■ Exercise prompt: Below are the entries; give again exactly the lines from the one mentioning "[233,84,328,95] CZK/€ 24,163" through the one mentioning "[346,84,441,95] CZK/$ 21,181", inclusive.

■ Material for this task:
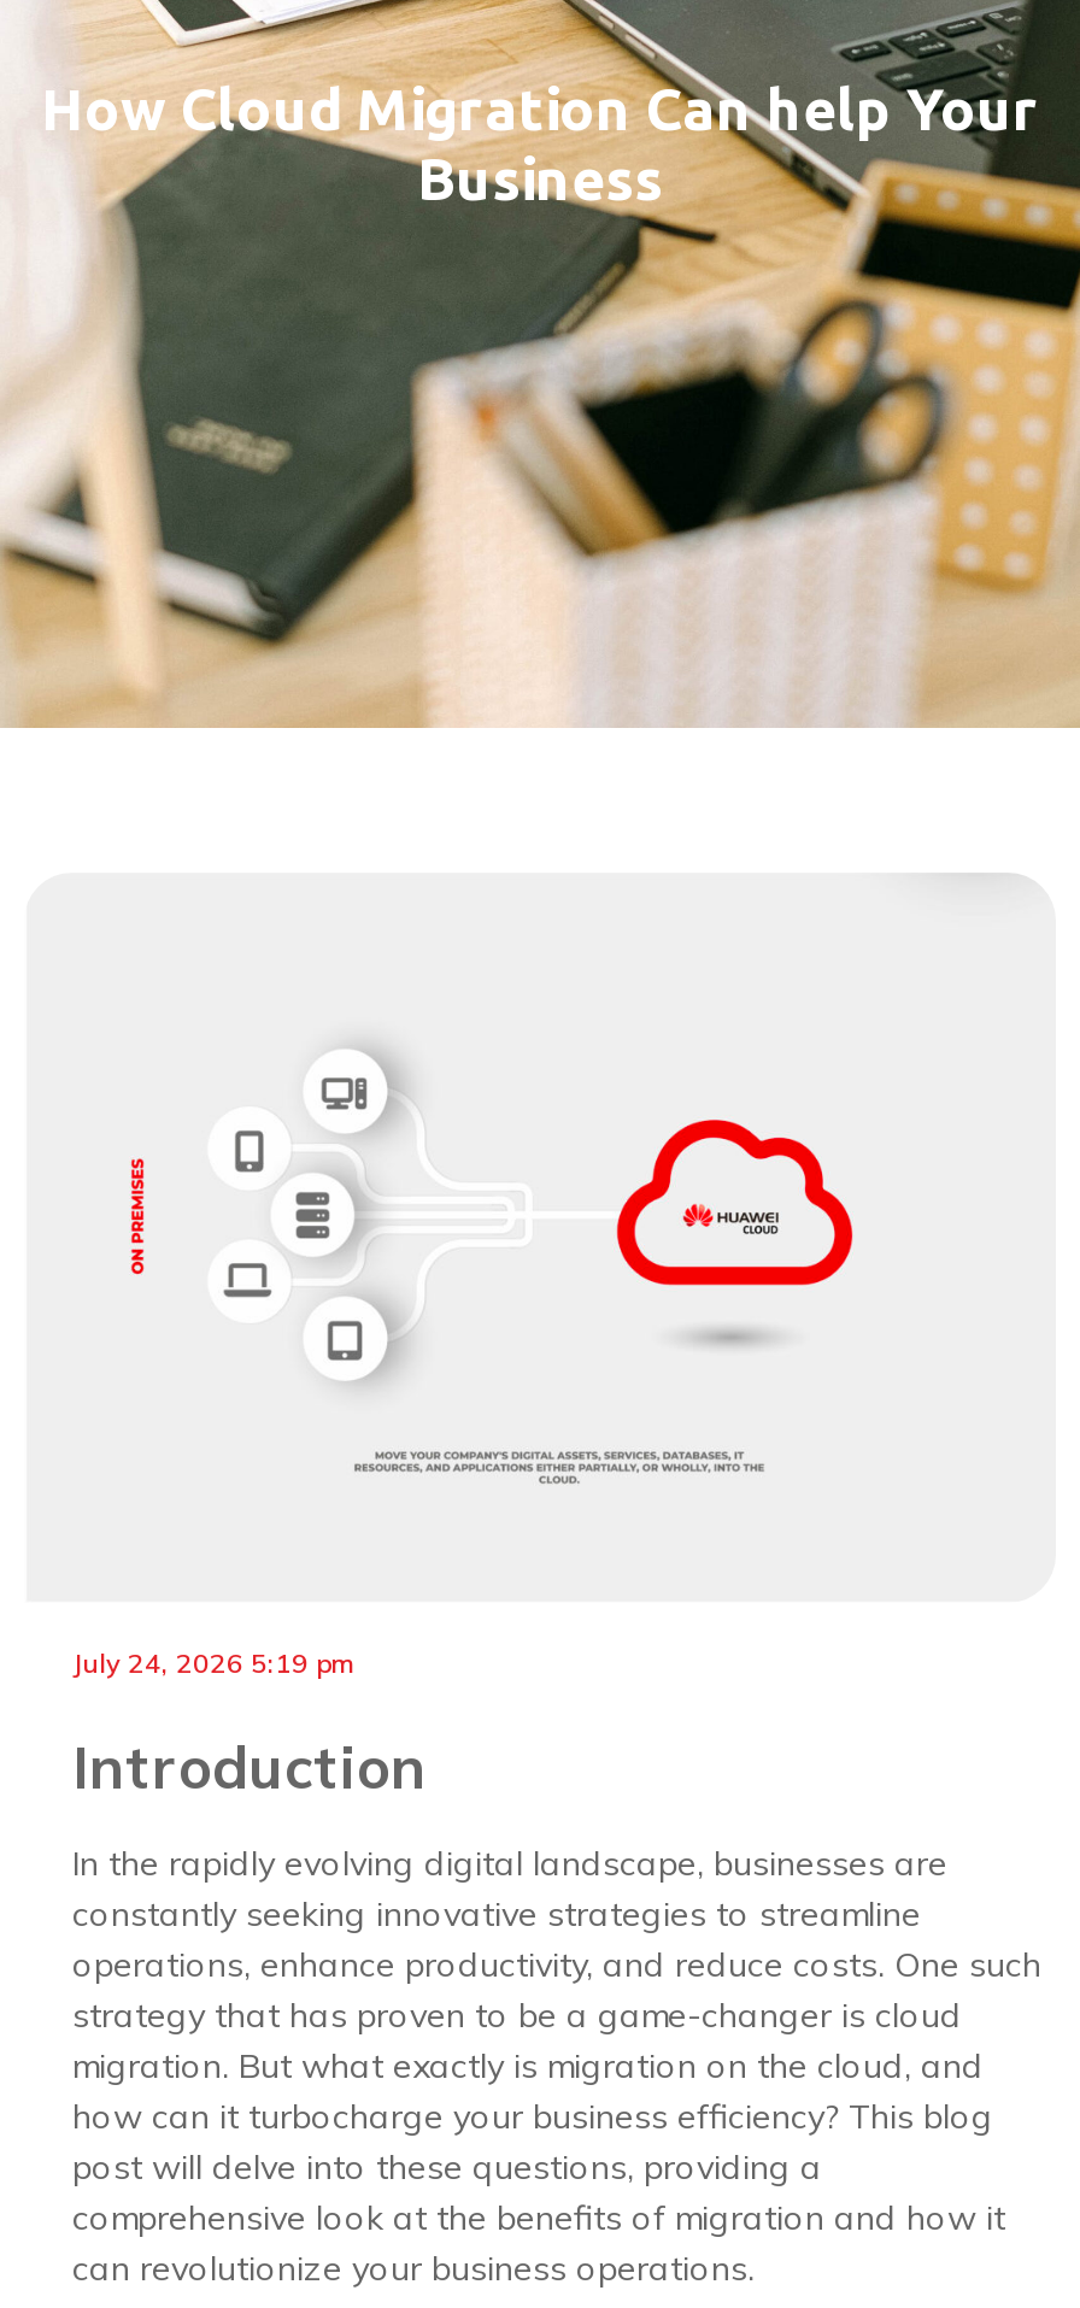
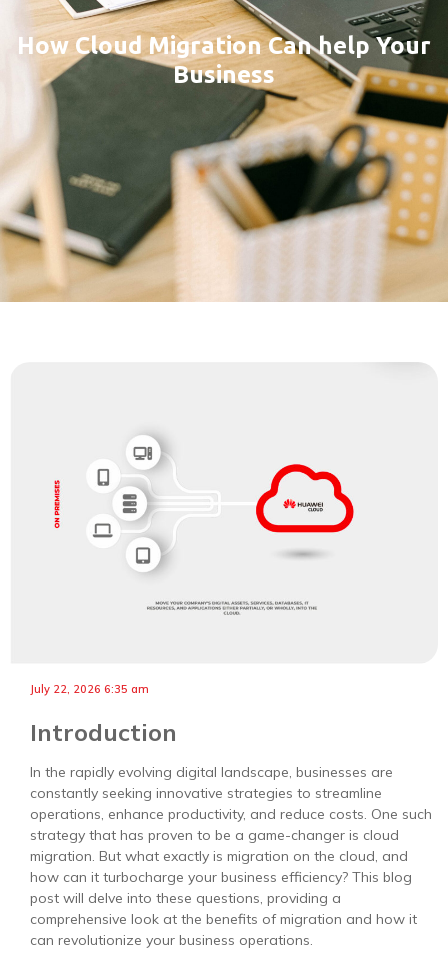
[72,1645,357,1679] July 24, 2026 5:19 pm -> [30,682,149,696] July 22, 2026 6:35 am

...

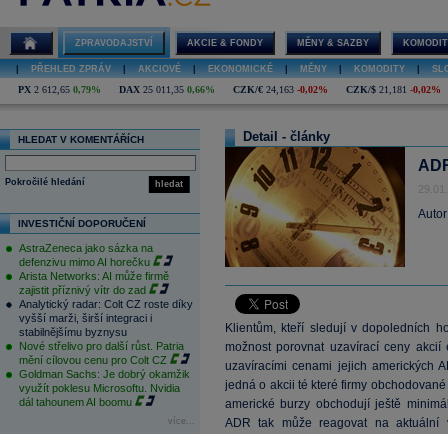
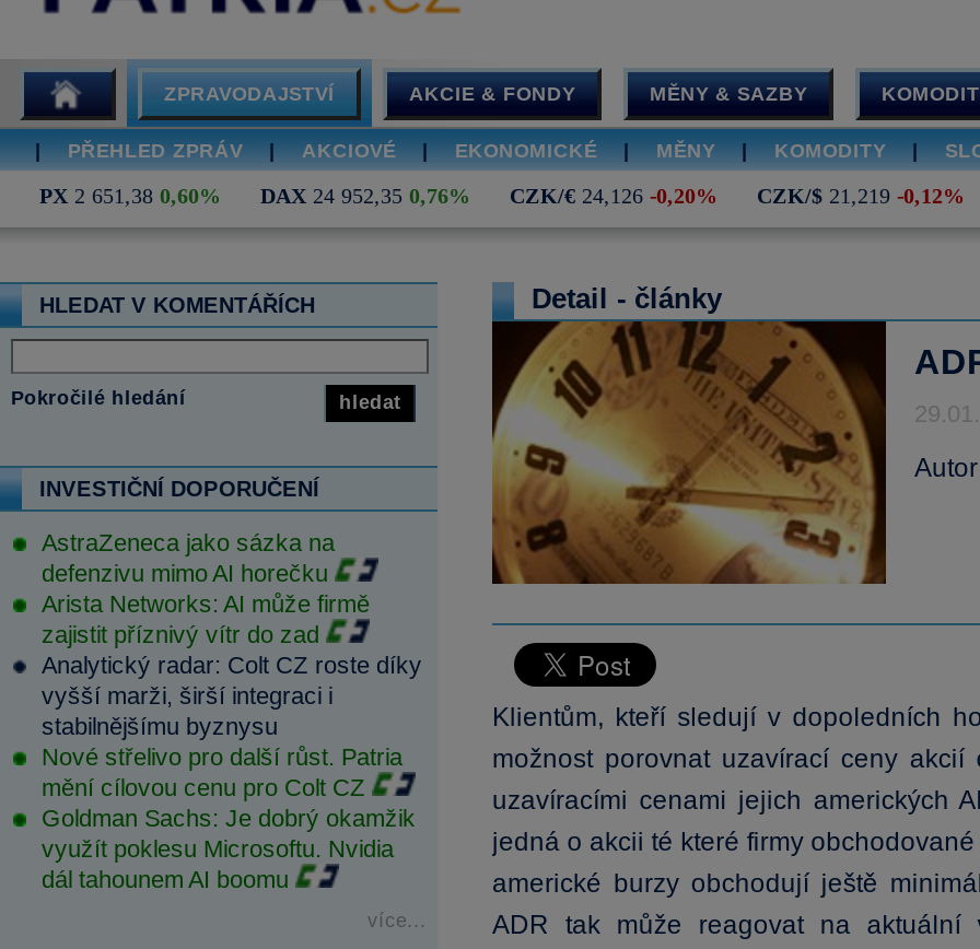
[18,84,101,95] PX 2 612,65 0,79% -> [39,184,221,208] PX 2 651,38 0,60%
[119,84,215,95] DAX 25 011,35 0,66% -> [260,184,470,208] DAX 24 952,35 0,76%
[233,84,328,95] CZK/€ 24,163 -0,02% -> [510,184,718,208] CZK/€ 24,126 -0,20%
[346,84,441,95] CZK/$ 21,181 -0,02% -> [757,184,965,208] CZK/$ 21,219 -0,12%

■ Expected answer:
[233,84,328,95] CZK/€ 24,163 -0,02% -> [510,184,718,208] CZK/€ 24,126 -0,20%
[346,84,441,95] CZK/$ 21,181 -0,02% -> [757,184,965,208] CZK/$ 21,219 -0,12%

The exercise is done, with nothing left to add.